--- Information provided ---
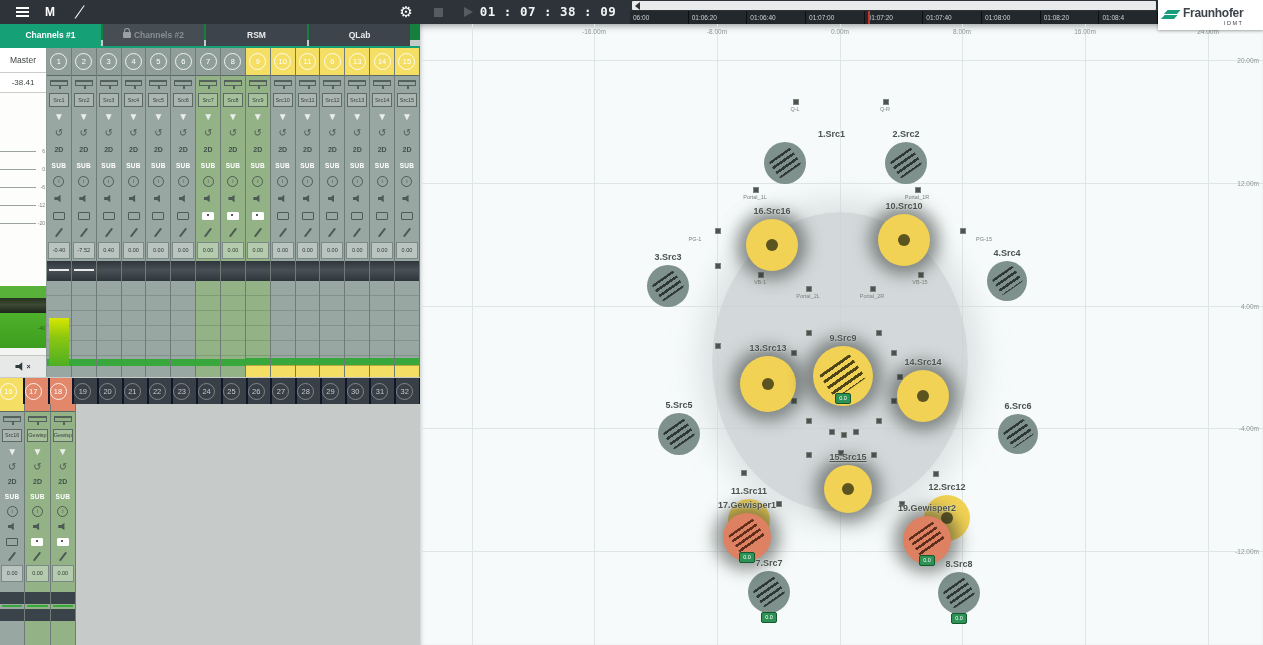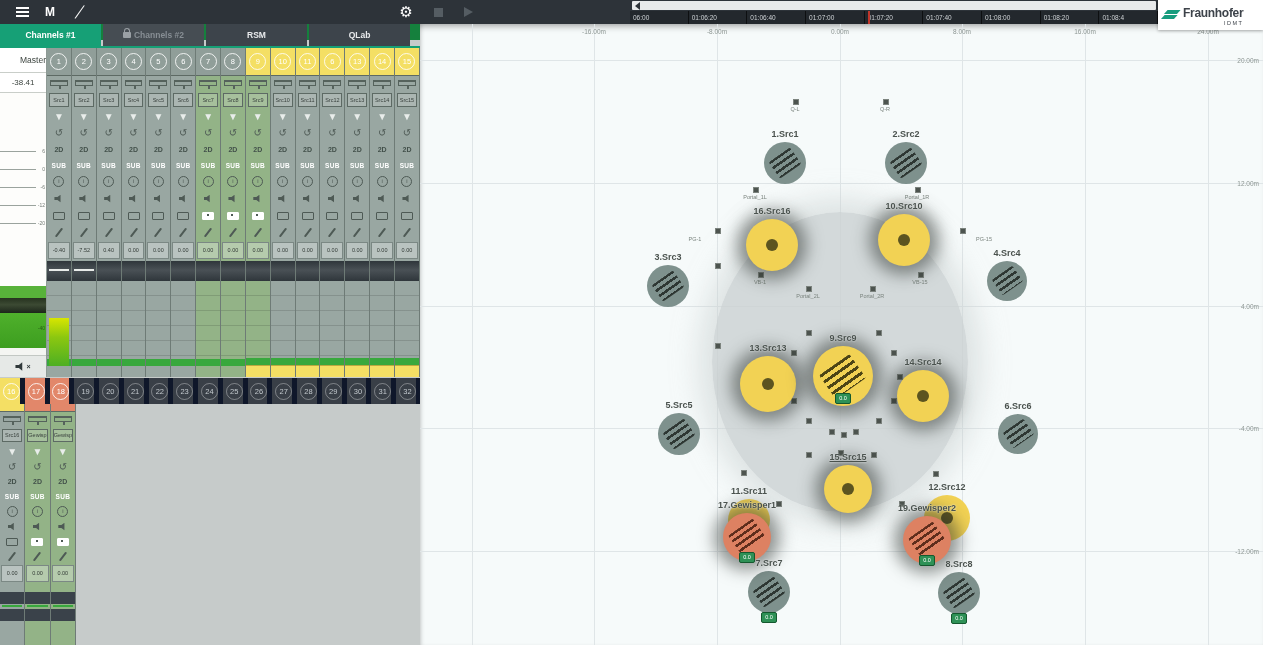"01 : 07 : 38" div.timecode { html: none -> <div>01 : 07 : 38 : 09</div> }
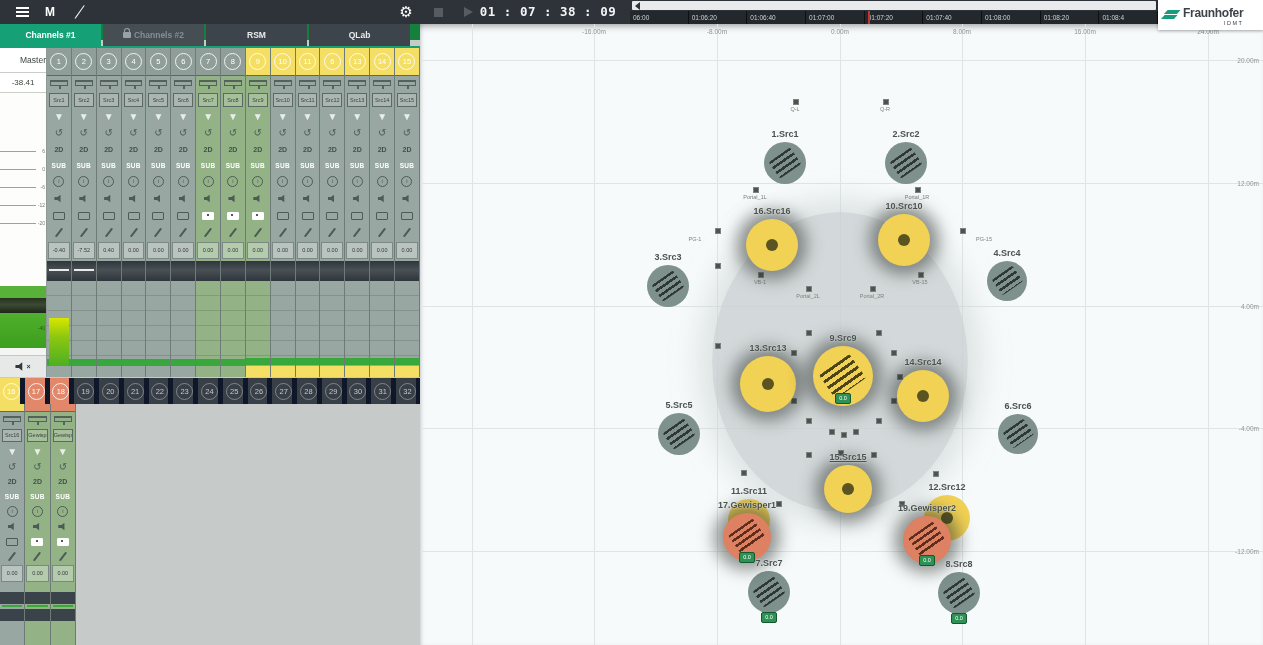"Master" .mlabel { text-align: right -> center }
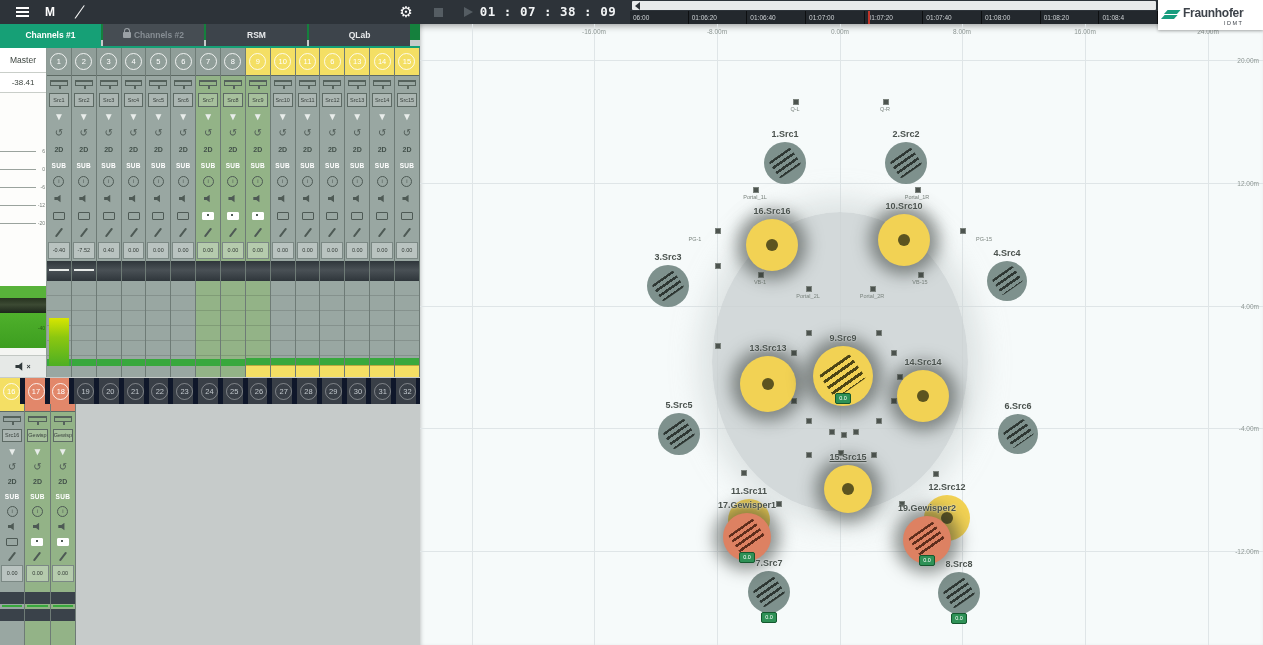"1.Src1" div.srclabel { text-align: none -> right }
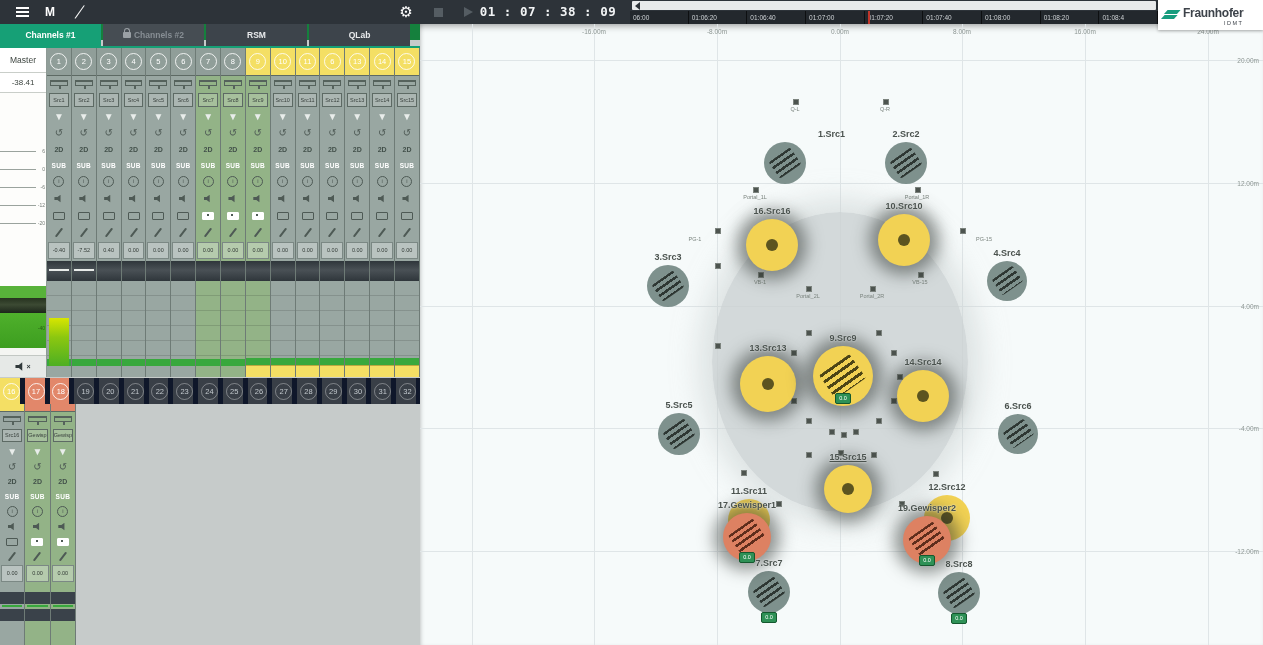"16" .b2cell { border-right: 5px solid #0f172a -> 2px solid #0f172a; justify-content: flex-end -> flex-start }
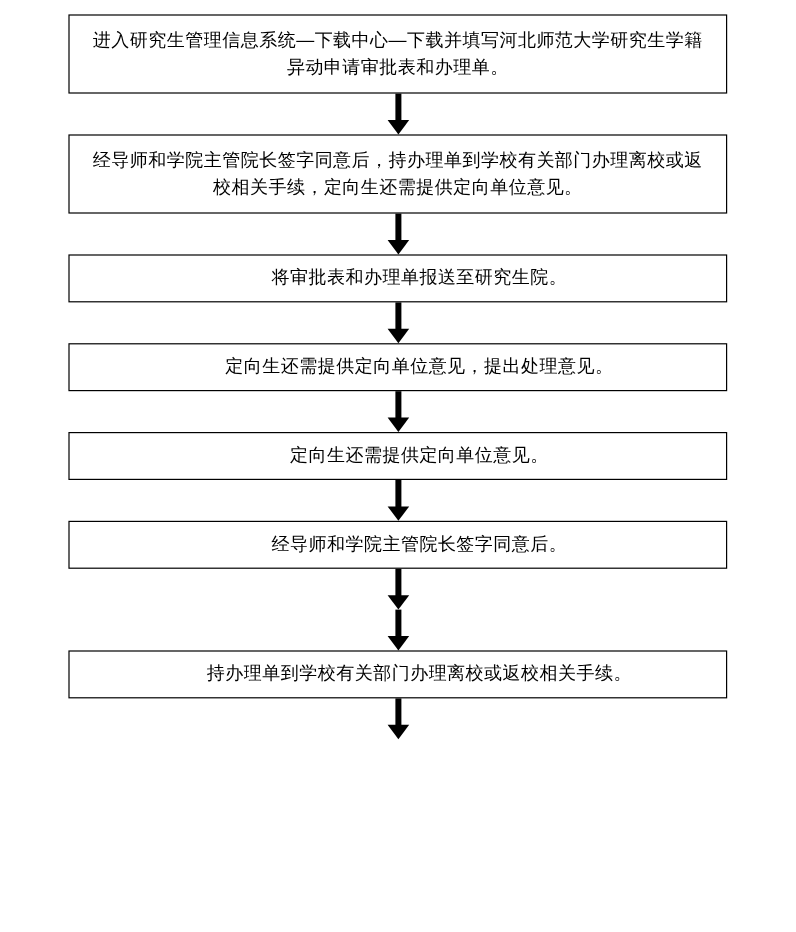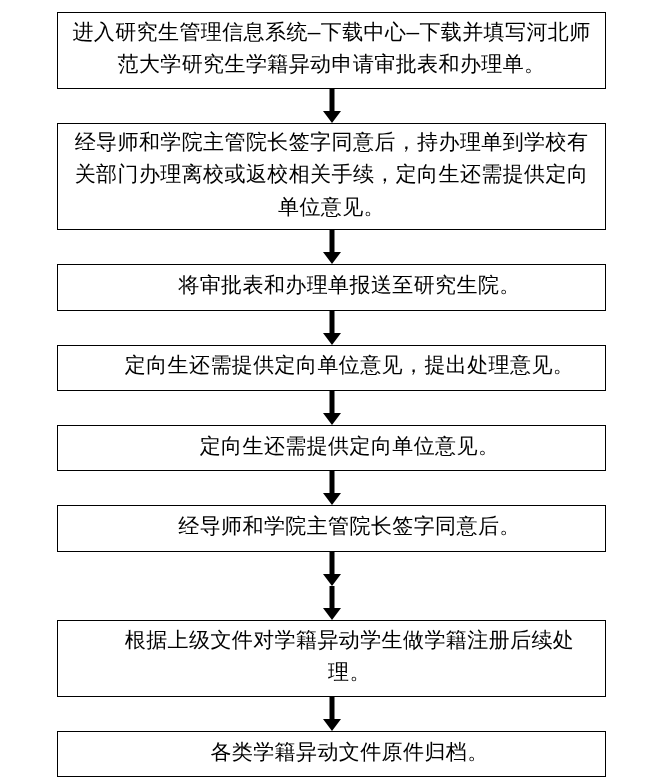"进入研究生管理信息系统—下载中心—下载并填写河北师范大学研究生学籍异动申请审批表" .node { font-family: Liberation Mono, monospace -> none; font-size: 21px -> 15px }
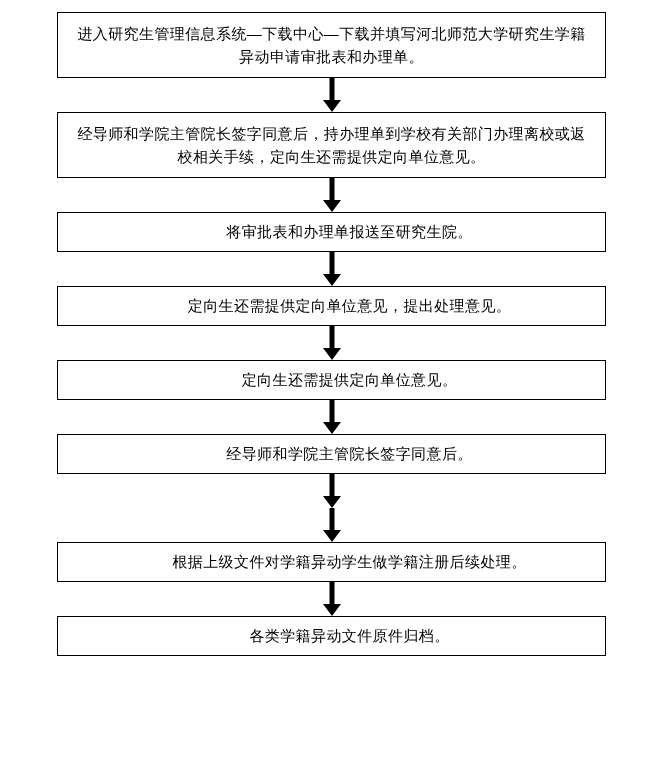"根据上级文件对学籍异动学生做学籍注册后续处理。" span.node-text { text: 根据上级文件对学籍异动学生做学籍注册后续处理 -> 持办理单到学校有关部门办理离校或返校相关手续 }
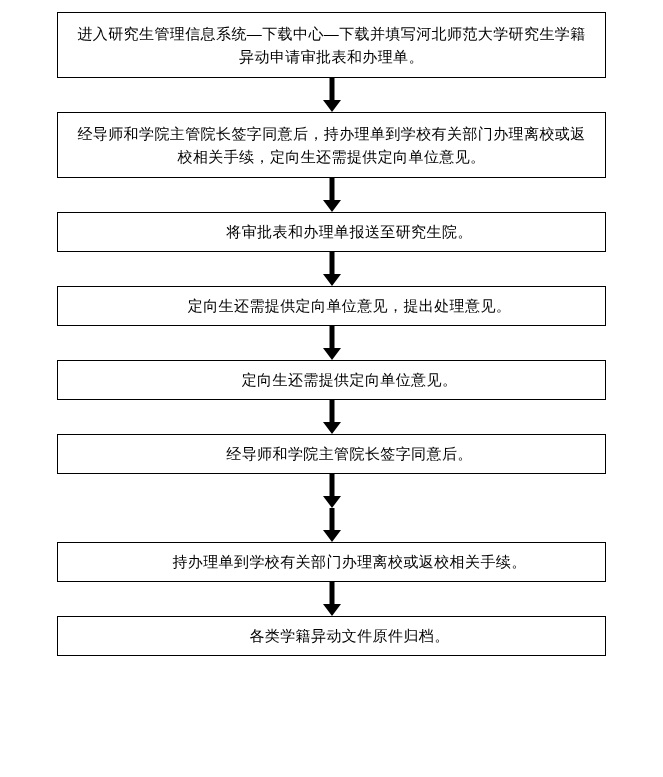"各类学籍异动文件原件归档。" div.node { html: <div> <span>各类学籍异动文件原件归档。</span> </div> -> none }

--- Work task ---
Could you please write out exactly the lines from the start of the entries above through the line that holds "text: 根据上级文件对学籍异动学生做学籍注册后续处理 ->", both included, with no pictures?

--- Output below ---
"01 : 07 : 38" div.timecode { html: none -> <div>01 : 07 : 38 : 09</div> }
"Master" .mlabel { text-align: right -> center }
"1.Src1" div.srclabel { text-align: none -> right }
"16" .b2cell { border-right: 5px solid #0f172a -> 2px solid #0f172a; justify-content: flex-end -> flex-start }
"进入研究生管理信息系统—下载中心—下载并填写河北师范大学研究生学籍异动申请审批表" .node { font-family: Liberation Mono, monospace -> none; font-size: 21px -> 15px }
"根据上级文件对学籍异动学生做学籍注册后续处理。" span.node-text { text: 根据上级文件对学籍异动学生做学籍注册后续处理 -> 持办理单到学校有关部门办理离校或返校相关手续 }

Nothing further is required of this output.